Purinergic modulation of major depressive disorder: Experimental findings, pathogenesis and therapeutic opportunities

Major depressive disorder (MDD) is a mental illness characterized primarily by persistent low mood and anhedonia. Traditional monoamine antidepressants have not achieved entirely satisfactory clinical efficacy. Recent studies have revealed that extracellular adenosine 5'-triphosphate (ATP), adenosine, and their P2/P1 receptor (R)-mediated purinergic signaling play a significant role in the pathogenesis of depression. This review first describes what is known regarding the mechanisms of ATP release in glial cells and neurons, particularly the role of reduced ATP release by astrocytes in decreasing synaptic plasticity and dopaminergic signaling, leading to depressive-like behavior.

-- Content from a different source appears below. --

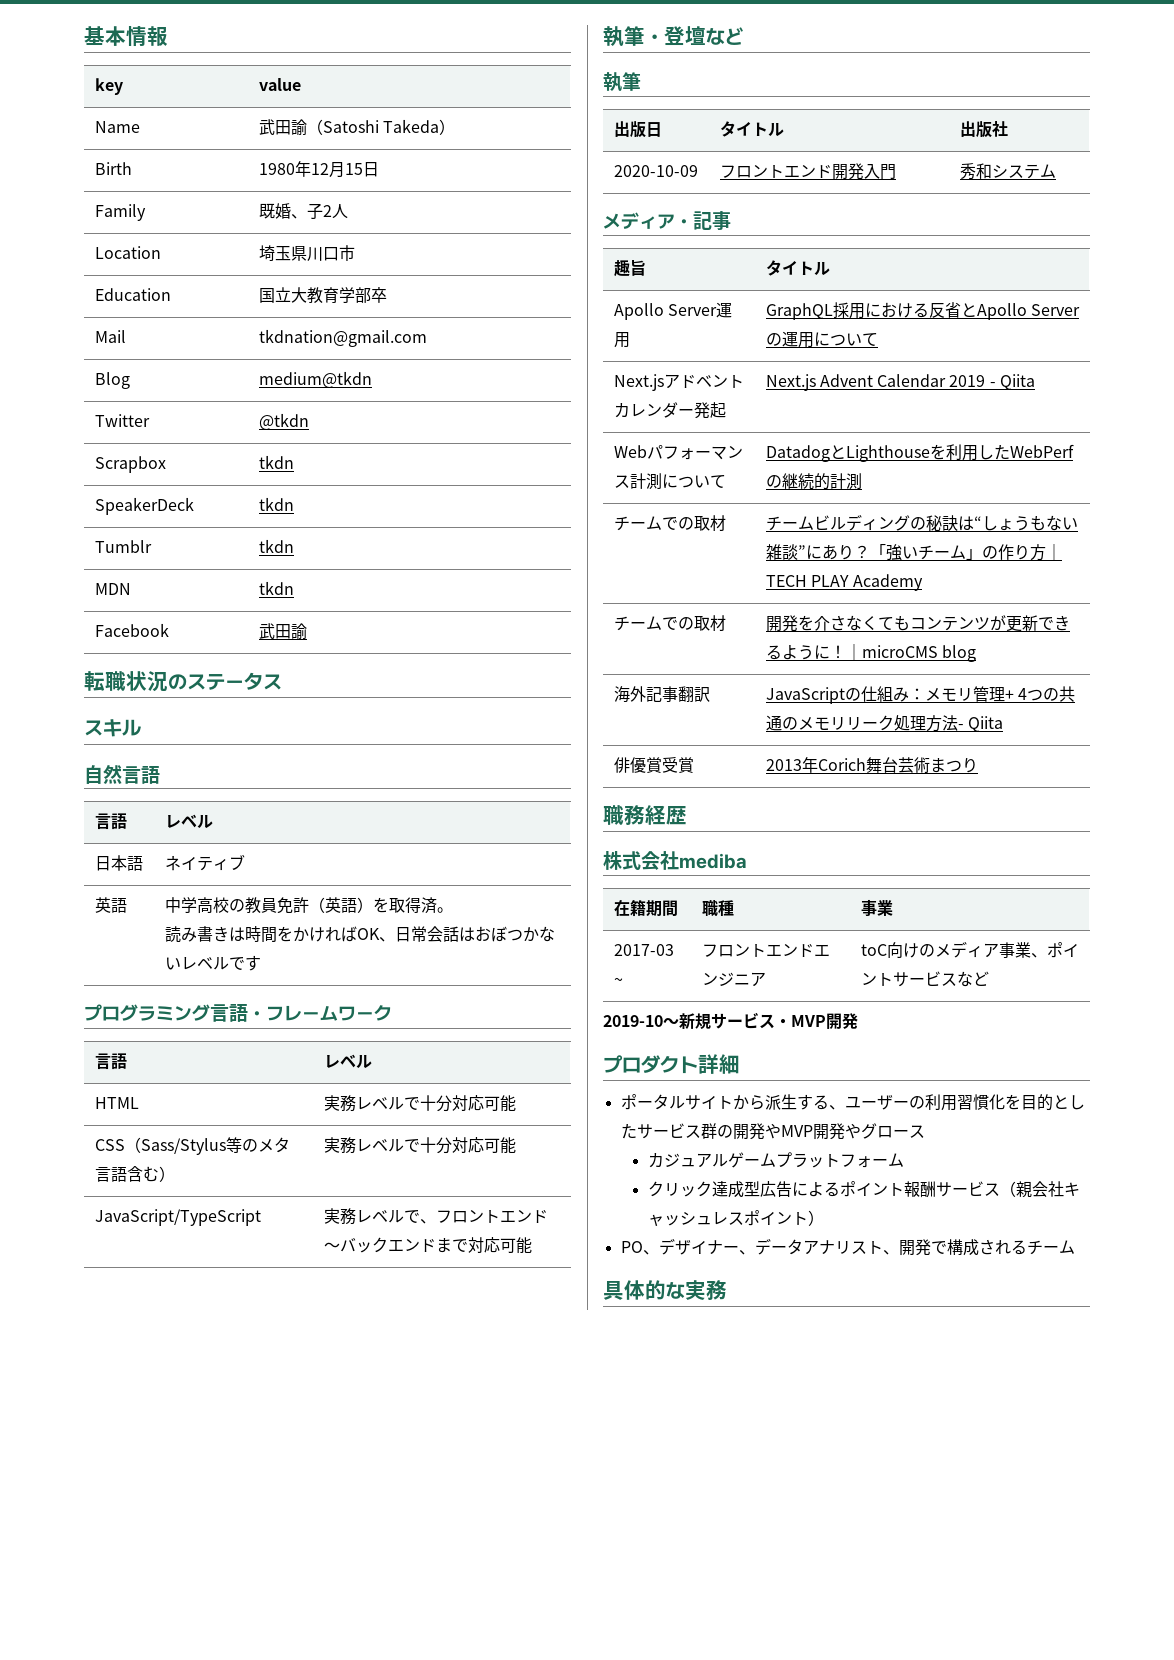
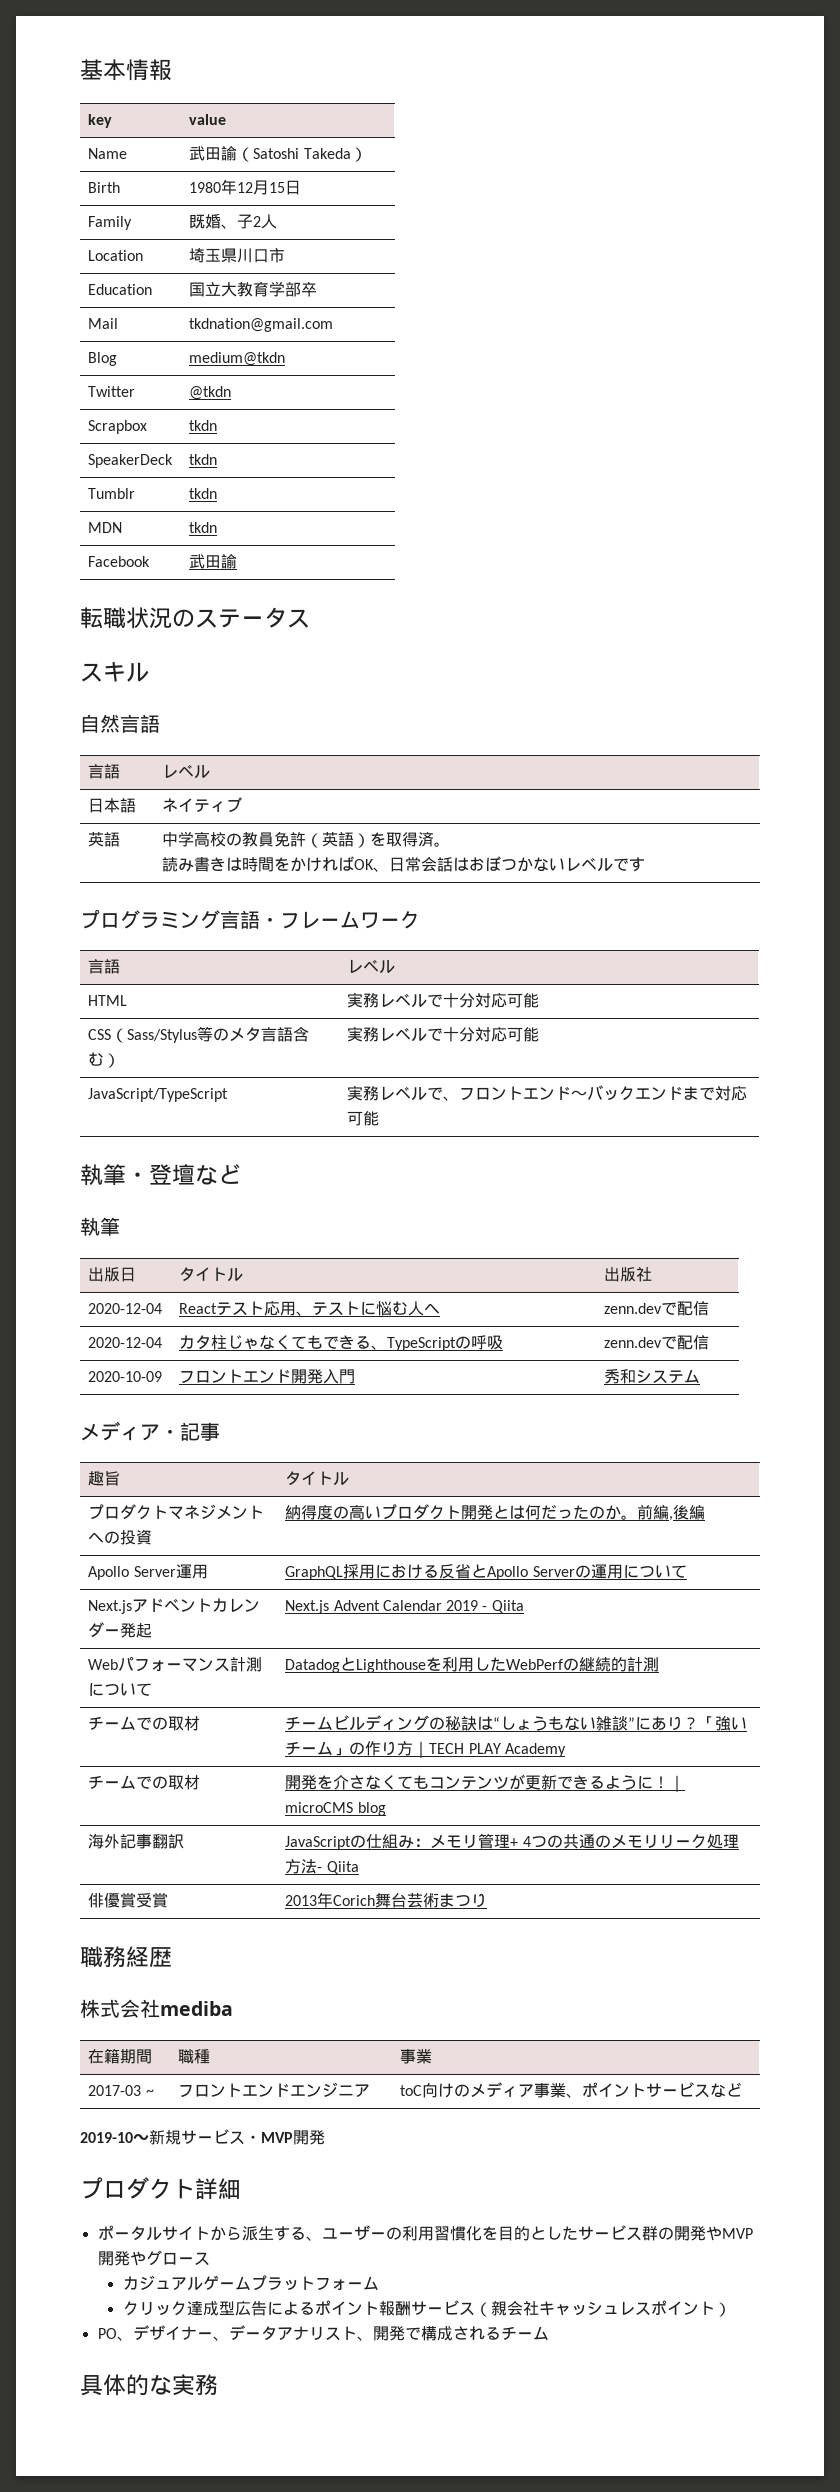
+ 2020-12-04 | Reactテスト応用、テストに悩む人へ | zenn.devで配信
+ 2020-12-04 | カタ柱じゃなくてもできる、TypeScriptの呼吸 | zenn.devで配信
+ プロダクトマネジメントへの投資 | 納得度の高いプロダクト開発とは何だったのか。前編,後編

Subsequently, it summarizes the distinct roles of the purinergic ionotropic P2XRs (especially P2X7) and metabotropic P2YRs in regulating neuroinflammation and synaptic plasticity. It then reviews the role of adenosine metabolic imbalance and altered function of adenosine A1 and A2ARs in further promoting pathological processes in depression. Finally, based on the aforementioned mechanisms, intervention strategies targeting different purinergic pathways are briefly outlined, including P2X7R antagonists, adenosine receptor modulators and S-adenosylmethionine (SAMe), including outstanding challenges for their translation towards a clinical application.